Example 3: Internal company communication

Let's look at an imaginary big company, with several departments (marketing, R&D, engineering, operations, HR, accounting, …). The CEO has an important message to send to all employees. They have two possibilities: A) Sending the message to each employee's individual e-mail address (that's the iterative version), or B) send the message to all department heads, asking them to tell the message to each team manager, who in turn need to tell the message to all the team members. (that's the recursive version). In this case the CEO doesn't need to know exactly how or when the message will be delivered by each department head, they just need to be confident that the message will be distributed.

Putting it together

So instead of trying to have a global view and solve the whole problem, adopting a recursive viewpoint is focusing on a slightly smaller issue easier to control and imagine. A basic version of a recursive algorithm would be the following: If I assume the problem is solved at step n, how do I skip to step n+1? In other words, instead of thinking about the whole solution, you just need to think about solving the jump from n to n+1, and you're in business. For example: With a sorted array of length n and an element x, what are the steps required to combine them into a sorted array of length (n+1)? [hint: One solution could be to compare x to other elements of the array until you find its right place, i.e. the element where array(i) ≤ x ≤ array(i+1), with the proper testing for corner cases)] If you need to apply a function to each element of an array of size n, and you already applied the function to all elements of size (n-1), you just need to apply the function to the last element, and you got your solution for all the array. Removing all duplicates from an array: If you have an array of length n-1 without any duplicates and an element x, you have to test if x is inside the small array. If x is present, no need to add it. If x is not present, add it to the array.

In some cases, the recursion is more complicated than just skipping from n to n+1, but the principle is similar: If I have two sorted arrays of size n/2, how do I "merge" them to get a sorted array of size n? (Assuming n is even - if n is odd you have to assume one array of size n/2 and one array of size n/2+1).

ome mention about initial cases

One thing is missing from a rigorous algorithm definition: initial cases.
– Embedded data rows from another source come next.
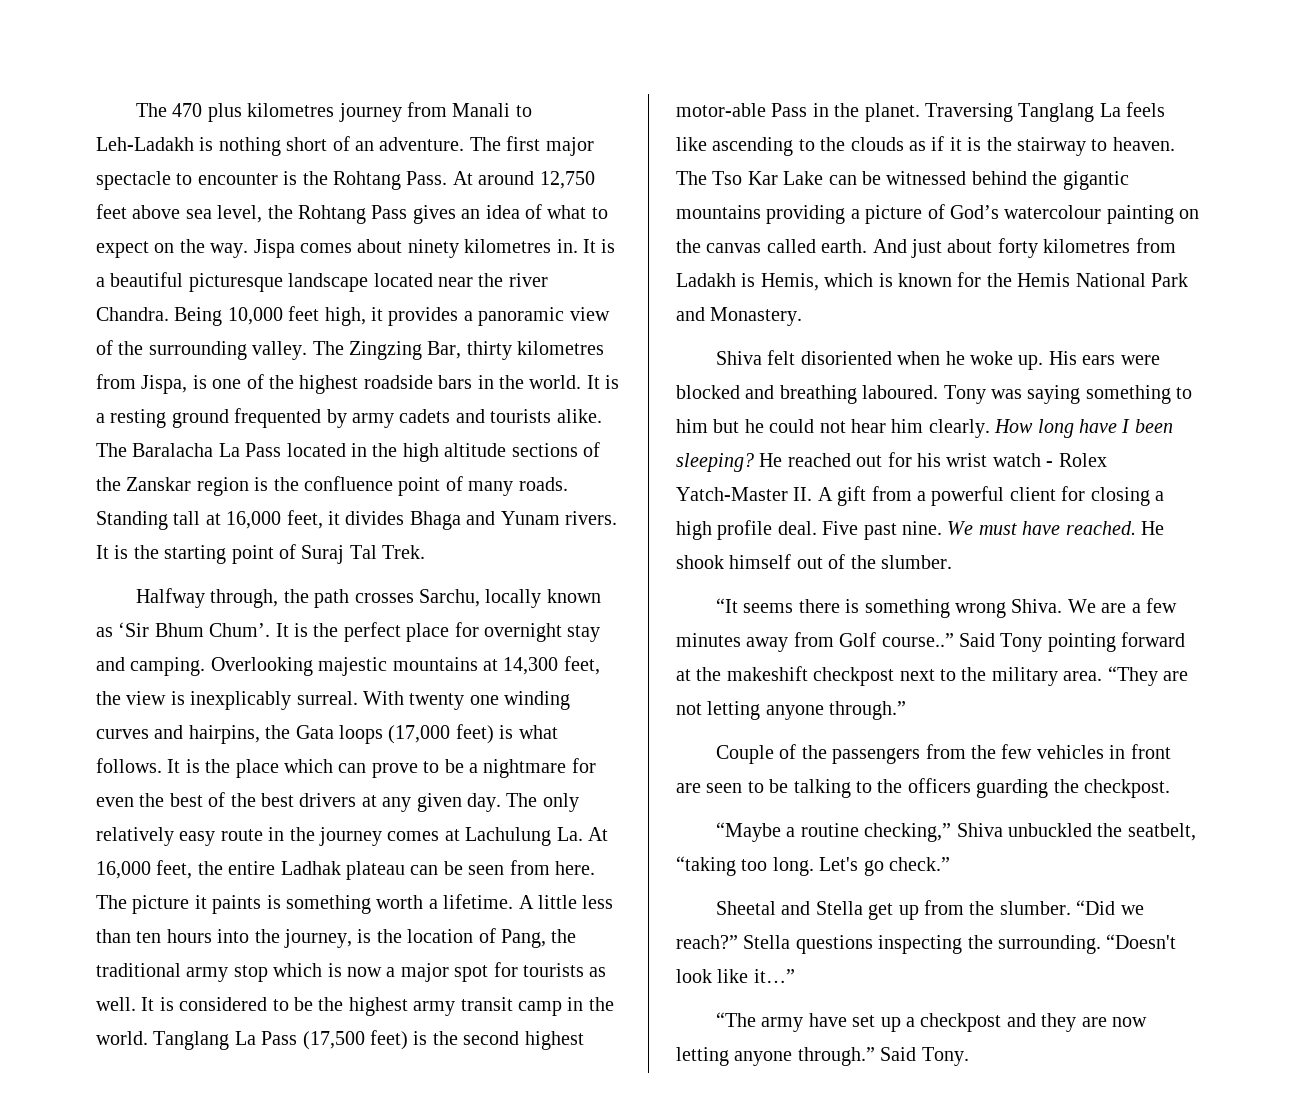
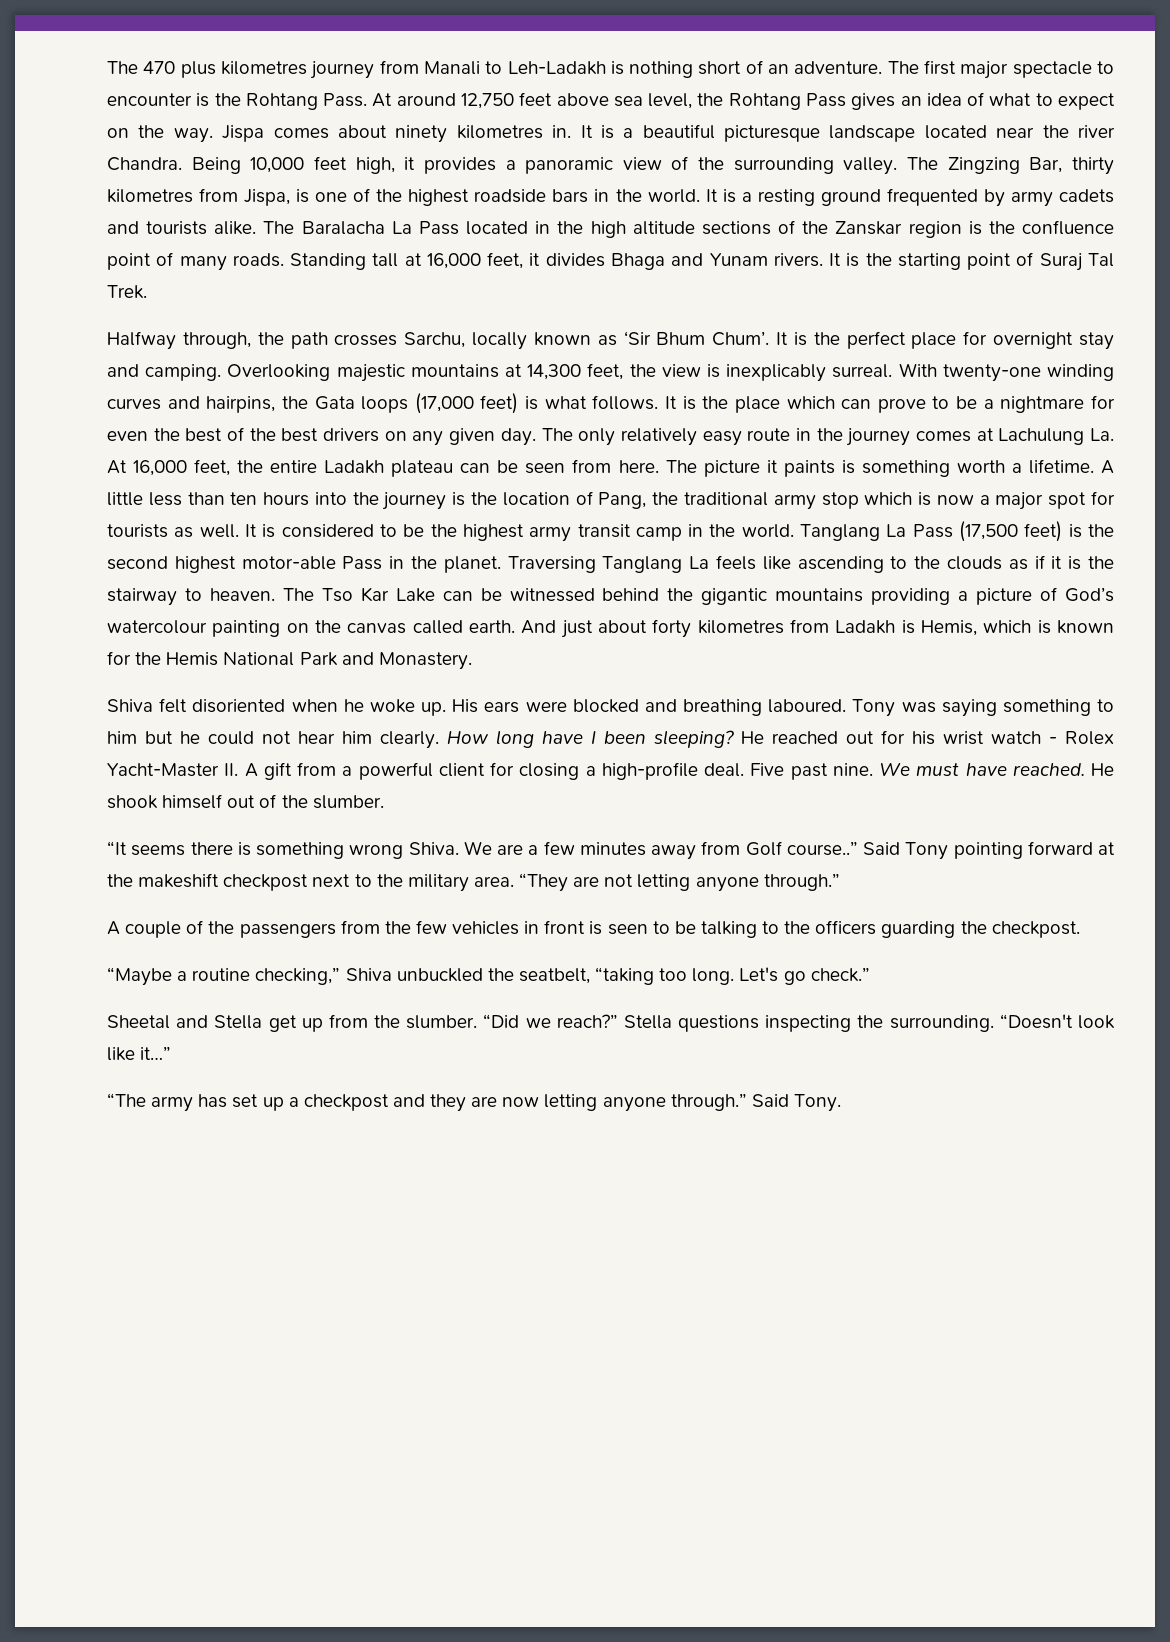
[409,693,499,710] twenty one -> [942,364,1041,382] twenty-one
[361,795,377,807] at -> [384,431,407,441] on
[280,861,341,875] Ladhak -> [324,460,385,474] Ladakh
[284,929,352,948] journey, -> [382,492,447,510] journey
[676,487,788,501] Yatch-Master -> [107,763,219,777] Yacht-Master
[676,520,773,540] high profile -> [601,762,698,780] high-profile
[716,745,775,764] Couple -> [107,921,182,938] A couple
[676,783,701,793] are -> [589,921,603,935] is
[808,1013,847,1027] have -> [198,1094,228,1108] has

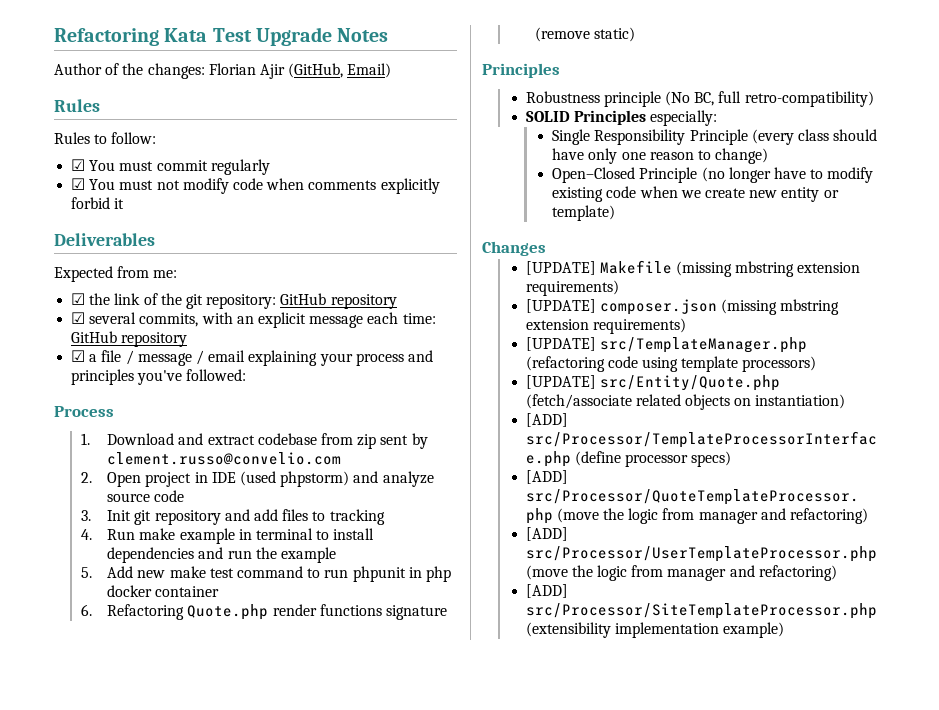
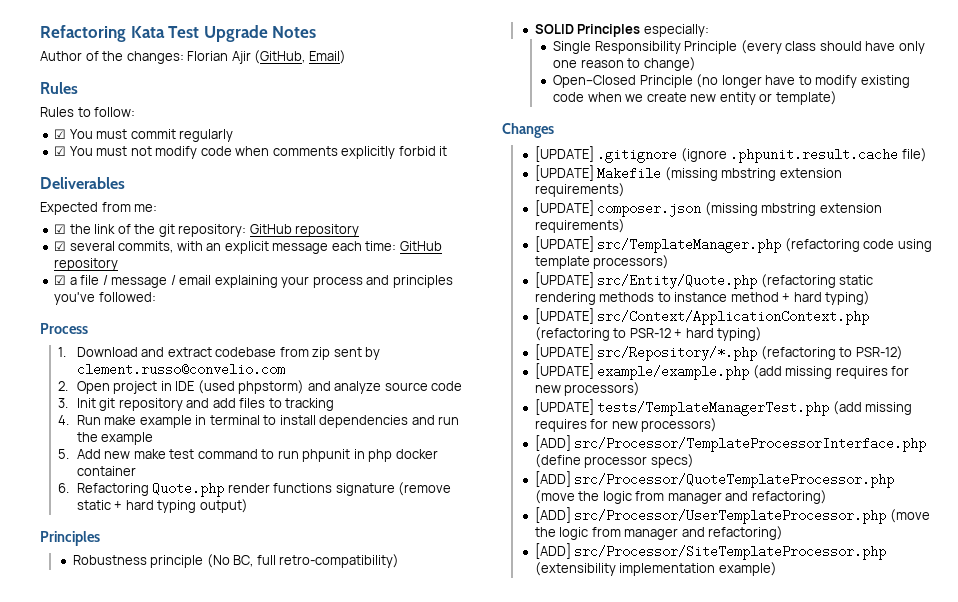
[594,27,636,42] static) -> [76,499,248,513] static + hard typing output)
(546, 248) none -> [534,146,927,163] // [UPDATE] .gitignore (ignore .phpunit.result.cache file)
[525,394,846,410] (fetch/associate related objects on instantiation) -> [760,274,874,288] [534,291,871,305] [534,308,870,325] [534,327,763,341] [534,344,903,361] [534,363,910,380] [534,382,641,396] [534,399,913,416] [534,418,718,432] (refactoring static rendering methods to instance method + hard typing) // [UPDATE] src/Context/ApplicationContext.php (refactoring to PSR-12 + hard typing) // [UPDATE] src/Repository/*.php (refactoring to PSR-12) // [UPDATE] example/example.php (add missing requires for new processors) // [UPDATE] tests/TemplateManagerTest.php (add missing requires for new processors)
A recursive algorithm is made out of two pieces: Steps required to "jump" between n and n+1, and initial values. Initial values are the steps required to "stop" the recursion calls and initiate problem-solving. To put it in other words, they are special values of n where you already know the solution, where you don't need to call the function recursively. For example, if the problem is "sorting an array of size (n)", you may not know how to do it for all values of n. You decide to express the algorithm in a recursive way: "If I know how to do it for an array of size n-1, and I do the following steps with an additional element x, then I know how to do it for an array of size n". But, you know how to sort an empty array, right? (there is nothing to do). Likewise, you can figure out how to sort an array with only one element. Setting up the initial cases will have your program effectively solve the problem for some cases, then with the "recursive jump" solving the problem for all cases. But if you forget the initial cases, your program risk to end up in infinite loops (woops).

In Conclusion

I hope that this article has shed some light on the actual thought process to come up with the recursive algorithm: thinking about the transition from smaller sub-problems to a bigger one, instead of trying to solve with one fell swoop. This may feel like magic at the beginning, because it is not obvious how the problem is actually solved - but the code is generally much more readable this way!